START DATASET CONTENT
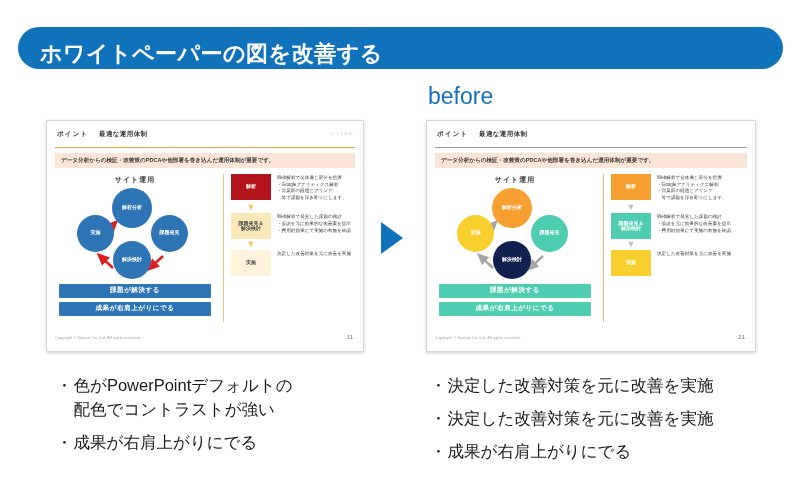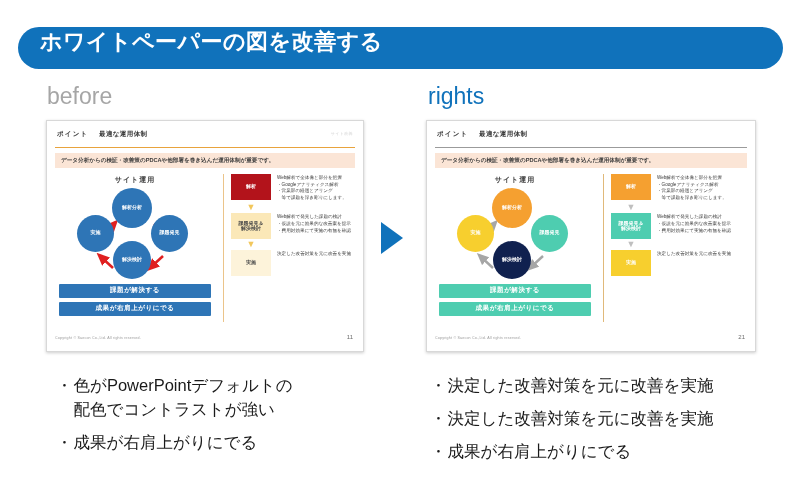--- a/index.html
+++ b/index.html
@@ -15,7 +15,7 @@
   .title-banner{
     position:absolute; left:18px; top:27px; width:765px; height:42px;
     background:#1072BB; border-radius:21px;
-    display:flex; align-items:flex-start;
+    display:flex; align-items:flex-end;
   }
   .title-banner .title-text{
     color:#ffffff; font-size:22px; font-weight:bold;

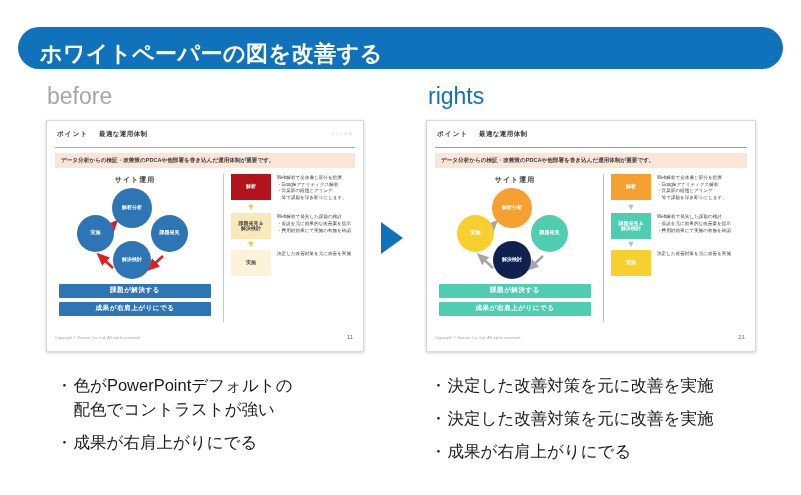--- a/index.html
+++ b/index.html
@@ -162,7 +162,6 @@
     <span class="title-text">ホワイトペーパーの図を改善する</span>
   </div>
 
-  <div class="side-label label-before">before</div>
   <div class="side-label label-after">rights</div>
 
   <div class="slide slide-before">

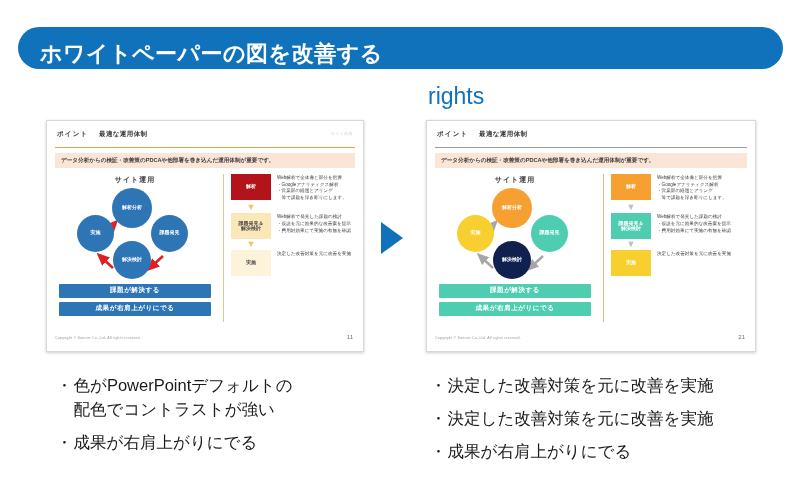--- a/index.html
+++ b/index.html
@@ -162,7 +162,7 @@
     <span class="title-text">ホワイトペーパーの図を改善する</span>
   </div>
 
-  <div class="side-label label-after">rights</div>
+  <div class="side-label label-after">before</div>
 
   <div class="slide slide-before">
     <div class="slide-head">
END DATASET CONTENT
**EXERCISE BRIEF**
Wherever the word "class" turns up in the records above, copy the line that holds it.

**TASK SOLUTION**
     <span class="title-text">ホワイトペーパーの図を改善する</span>
-  <div class="side-label label-before">before</div>
   <div class="side-label label-after">rights</div>
   <div class="slide slide-before">
     <span class="title-text">ホワイトペーパーの図を改善する</span>
-  <div class="side-label label-after">rights</div>
+  <div class="side-label label-after">before</div>
   <div class="slide slide-before">
     <div class="slide-head">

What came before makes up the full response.